With the files in place, the deploy commands follow a consistent pattern. Both staging and production use helm upgrade --install so the same command handles first-time installs and subsequent updates without branching logic in your CI pipeline:
# Deploy to staging
helm upgrade --install myapp ./chart \
-f chart/values.yaml \
-f envs/values-staging.yaml \
--namespace staging --create-namespace
# Deploy to production
helm upgrade --install myapp ./chart \
-f chart/values.yaml \
-f envs/values-production.yaml \
--namespace production --create-namespace
One common mistake to avoid: if you used helm install initially with both -f flags, you must also pass both flags on every subsequent helm upgrade. Helm does not persist which values files were used — it only stores the merged result. Dropping a flag on upgrade will silently revert any key that was only present in the omitted file.
Test the Setup
Before deploying to either environment, use helm template to render the full manifest locally. This produces the same YAML that would be sent to the API server, without requiring cluster access:
# Render staging manifests to stdout
helm template myapp ./chart \
-f chart/values.yaml \
-f envs/values-staging.yaml
# Render production manifests to stdout
helm template myapp ./chart \
-f chart/values.yaml \
-f envs/values-production.yaml
Pipe the output through grep to quickly spot-check specific values. For example, confirming replica count and ingress host for each environment:
# Check replica count in staging render
helm template myapp ./chart \
-f chart/values.yaml \
-f envs/values-staging.yaml | grep -E "replicas:|host:"
# Expected output (staging):
# replicas: 1
# host: myapp-staging.kuryzhev.cloud
# Check replica count in production render
helm template myapp ./chart \
-f chart/values.yaml \
-f envs/values-production.yaml | grep -E "replicas:|host:"

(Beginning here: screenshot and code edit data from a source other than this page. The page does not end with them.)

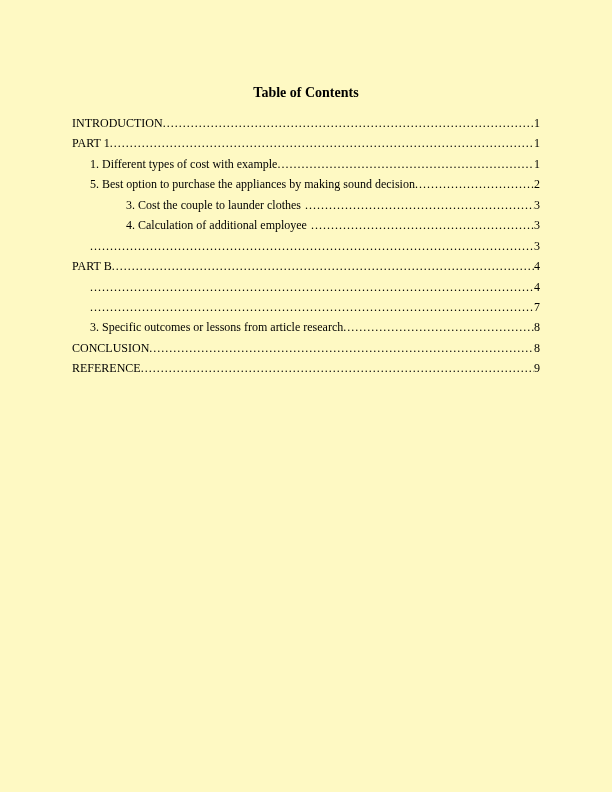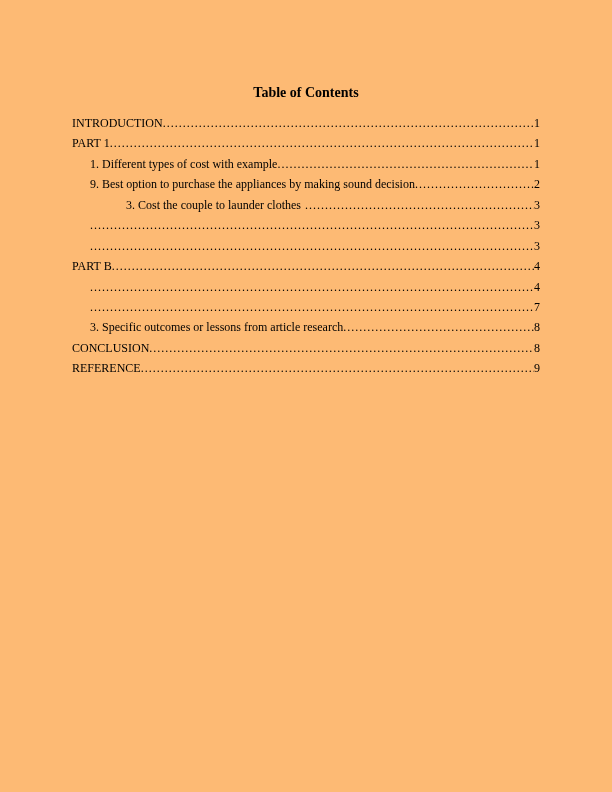--- a/index.html
+++ b/index.html
@@ -11,7 +11,7 @@
     position: relative;
     width: 612px;
     height: 792px;
-    background: #fdba74;
+    background: #fef9c3;
     overflow: hidden;
     font-family: "Liberation Serif", serif;
     color: #000000;

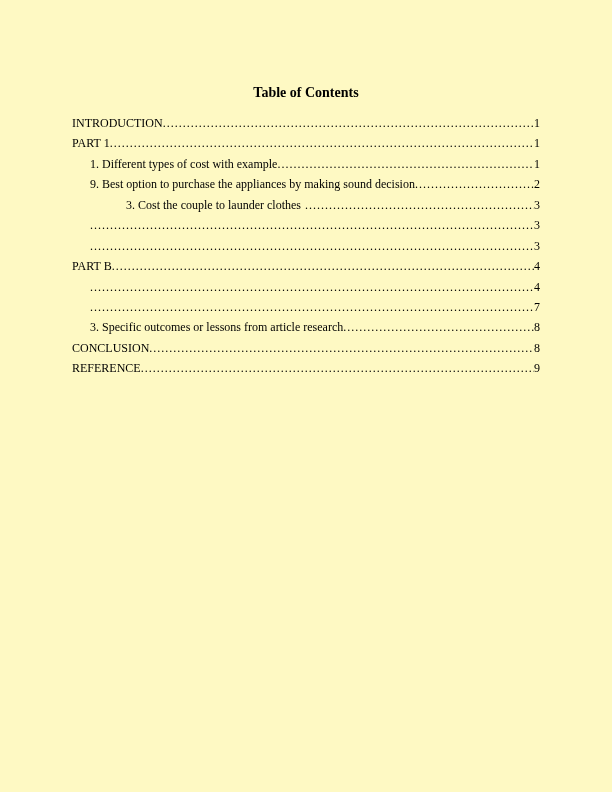--- a/index.html
+++ b/index.html
@@ -90,7 +90,7 @@
     <span class="pagenum">1</span>
   </div>
         <div class="row level-1">
-    <span class="label">9. Best option to purchase the appliances by making sound decision</span>
+    <span class="label">5. Best option to purchase the appliances by making sound decision</span>
     <span class="leader"></span>
     <span class="pagenum">2</span>
   </div>

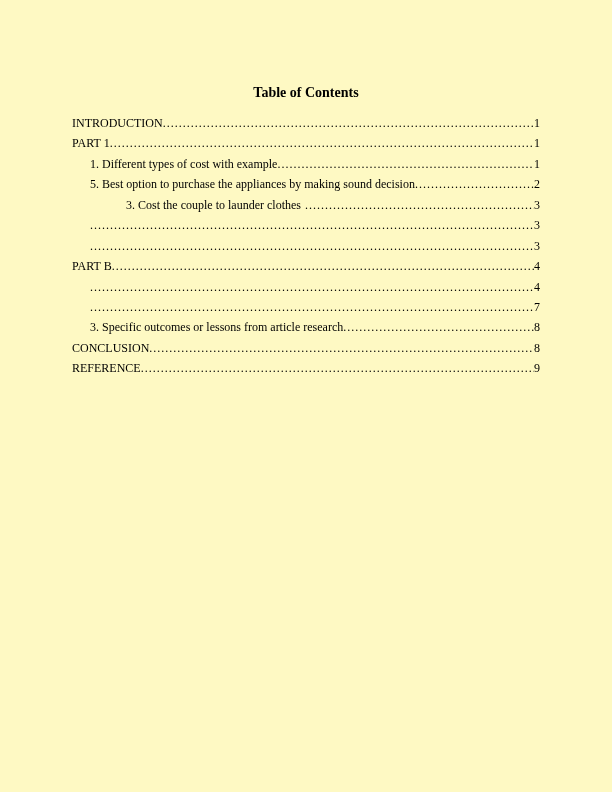--- a/index.html
+++ b/index.html
@@ -100,6 +100,7 @@
     <span class="pagenum">3</span>
   </div>
         <div class="row level-1 gap">
+    <span class="label">4. Calculation of additional employee</span>
     <span class="leader"></span>
     <span class="pagenum">3</span>
   </div>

# Expected output (production):
# replicas: 3
# host: myapp.kuryzhev.cloud
For validation that goes beyond local rendering and actually exercises the Kubernetes API, add --dry-run to the upgrade command. This sends the manifests to the API server for schema and admission webhook validation without committing the release:
helm upgrade --install myapp ./chart \
-f chart/values.yaml \
-f envs/values-staging.yaml \
--namespace staging \
--dry-run
Once a release is live, you can retrieve the values that Helm actually applied to a running release. This is useful for auditing what is currently deployed versus what is in your files:
# Retrieve applied values from a live staging release
helm get values myapp -n staging
# Retrieve applied values from a live production release
helm get values myapp -n production
If the output of helm get values diverges from what is in your envs/ files, someone deployed manually without using the repo. That is the signal to enforce CI-only deploys and treat the files as the authoritative source.
- The last
-fflag always wins — base file first, environment override second, every time. - Override files should contain only the keys that differ; repeating unchanged keys creates maintenance noise and merge confusion.
- Staging and production ingress hosts must be distinct to prevent accidental traffic routing between environments.
- Pin image tags in production;
latestin staging is a deliberate tradeoff, not a default to copy. - Resource requests and limits should reflect actual environment sizing — staging running production-scale resources wastes budget, and production running staging-scale limits causes throttling under load.
- Use
helm templatein CI to diff rendered output across environments before merging changes to the override files. - Never store secrets in values files; the pattern here applies only to non-sensitive configuration.